Hombres, mujeres, niños. Los encerraban en esas jaulas y, a través de las rejas, bajo pretexto científico, contemplaban los debates y los delirios del hambre, que terminaban en canibalismo.
He aquí los inmensos depósitos de cabellos cuidadosamente empaquetados para ser embarcados a Alemania para relleno de colchones de hogares arios. Montañas de zapatos usados, armaduras de anteojos, valijas sin dueños, aparatos ortopédicos, sillones de ruedas, piernas de palo, pálidas manos de madera. Sobrevivieron a sus dueños, se salvaron de los hornos crematorios, allí quedaron recuperados y debidamente inventariados. ¿Por qué se habla del milagro alemán como algo de los últimos tiempos?
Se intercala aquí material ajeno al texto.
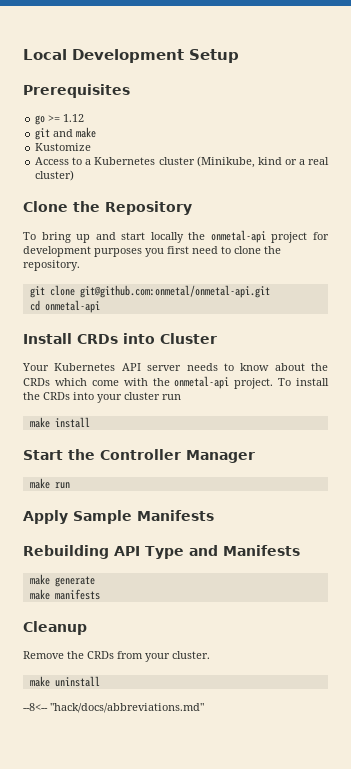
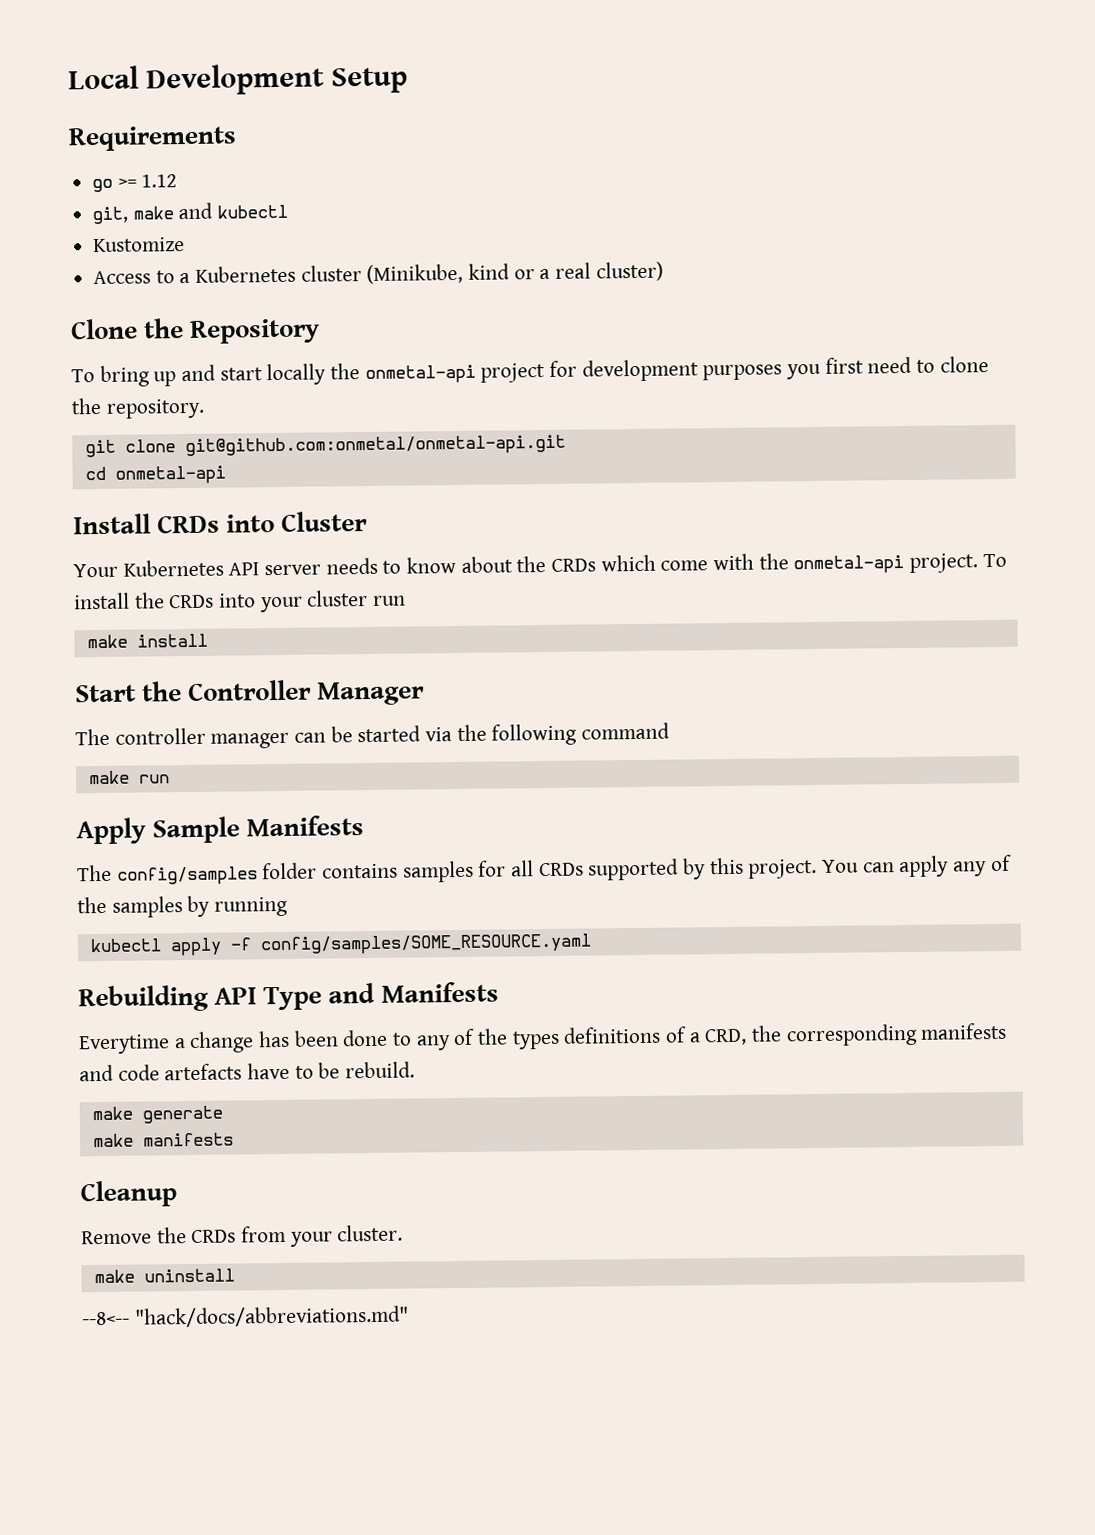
- Prerequisites
+ Requirements
- git and make
+ git, make and kubectl
+ The controller manager can be started via the following command
+ The config/samples folder contains samples for all CRDs supported by this project. You can apply any of the samples by running
+ kubectl apply -f config/samples/SOME_RESOURCE.yaml
+ Everytime a change has been done to any of the types definitions of a CRD, the corresponding manifests and code artefacts have to be rebuild.

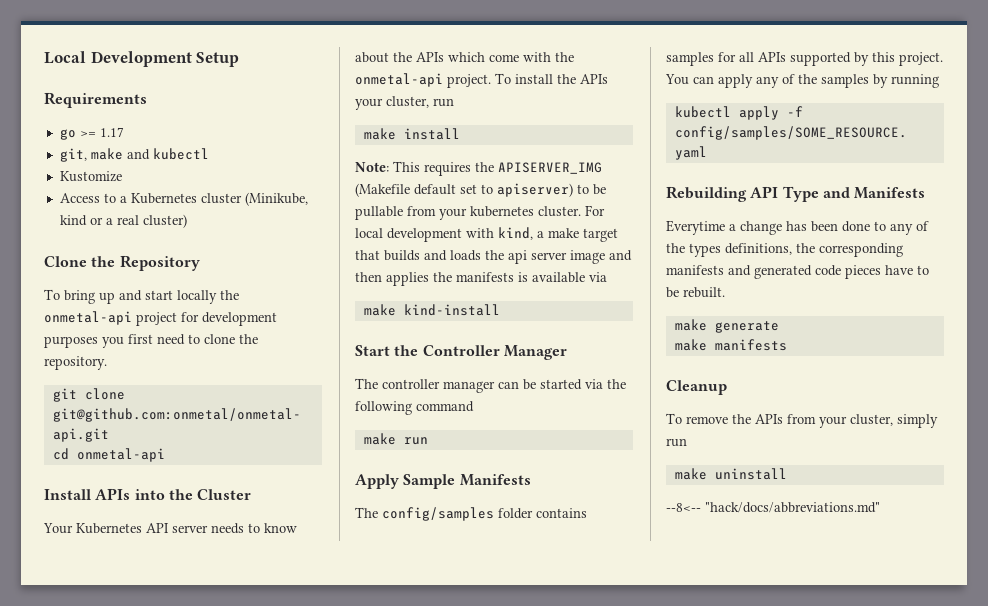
- go >= 1.12
+ go >= 1.17
- Install CRDs into Cluster
+ Install APIs into the Cluster
- Your Kubernetes API server needs to know about the CRDs which come with the onmetal-api project.
+ Your Kubernetes API server needs to know about the APIs which come with the onmetal-api project.
- To install the CRDs into your cluster run
+ To install the APIs your cluster, run
+ Note: This requires the APISERVER_IMG (Makefile default set to apiserver) to be pullable from your kubernetes cluster. For local development with kind, a make target that builds and loads the api server image and then applies the manifests is available via
+ make kind-install
- The config/samples folder contains samples for all CRDs supported by this project.
+ The config/samples folder contains samples for all APIs supported by this project.
- Everytime a change has been done to any of the types definitions of a CRD, the corresponding manifests and code artefacts have to be rebuild.
+ Everytime a change has been done to any of the types definitions, the corresponding manifests and generated code pieces have to be rebuilt.
- Remove the CRDs from your cluster.
+ To remove the APIs from your cluster, simply run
Auschwitz es todo un monumento a la organización alemana. Allí nunca obró el odio primitivo y ciego sino el más puro sentido de utilidad. Guardaban cantidades fabulosas de gastados cepillos de dientes, brochas inservibles, zapatos desfondados. Todo pasaba por minuciosas revisaciones de especialistas alemanes. Todo era desarmado, inspeccionado, hasta agotar las posibilidades de que el condenado lograse esconder un billete, una moneda, un recuerdo de hombre libre. No fuese que entre los millones de torturados y gaseados alguien lograse escabullir un alfiler o un recuerdo, ocultar cualquier valor material o espiritual al Poderoso Tercer Reich. El infierno de los vivientes puede convertirse en el paraíso de los burócratas. Hay interminables listas de todos los valores “recuperados”. Entre ellas descubro la anotación de dos monedas chilenas que pertenecieron a un sefardí detenido en Salónica, traído en vagón carguero para ser gaseado a miles de kilómetros de su Grecia natal.
Después de recorrer esos inmensos depósitos el guía nos condujo hasta un salón con un proyector de cine, y desapareció. El frío subía del suelo de cemento y parecía cortarme los pies. No pude dominar el impulso de saltar para separarme algún instante del suelo helado. Después inicié un movido zapateo para calentarme los pies. El guardián entró y sonrió al verme dedicado a este ejercicio (recordé que lo practicaron con entusiasmo los generales alemanes frente a las cámaras cinematográficas cuando se entregaron en Stalingrado). Traía varios rollos de películas documentales sobre Auschwitz, algunas tomadas por los mismos alemanes. En cuclillas sobre una butaca, alivié el frío de los pies. Y comenzó el gran desfile del campo en el día de su liberación: los semicadáveres que ya no podían moverse, las montañas de esqueletos, los grupos de detenidos que acorralaban m algunos verdugos que les imploraban perdón. Esa función de cine en Auschwitz resucitó vidas y muertes que llenaron la perspectiva fabril de inmensos depósitos e interminables listas que terminaba de transitar. Digamos una gran fábrica abandonada después de haber cumplido concienzudamente su producción, igual a esas usinas salitreras abandonadas y sus ciudades muertas que conocí en el norte de Chile.
Hay veces que en medio de la conversación más animada puedo internarme en un recóndito monólogo. Del mismo modo, la oscuridad de un cine me sirve para vivir mi propia película. Algo así me ocurrió en esa función de cine en Auschwitz. Sobre esas imágenes de cadáveres y vivientes, que tanto se parecían entre sí, comencé a reconstruir el rostro del judío que hasta el último momento conservó dos monedas de un país para él tan lejano como Chile. La burocracia nazi había borrado su nombre como también su cuerpo cremado, pero con la misma aplicación había registrado esas dos monedas recuperadas para el poderío del Tercer Reich. Sobre el fondo de la película no me resultó difícil reconstruir el rostro del sefardí: un judío que hablaba español. Igual que yo.
Kordon, Bernardo (1978). Manía ambulatoria, Buenos Aires, El Ateneo, pp. 131-136.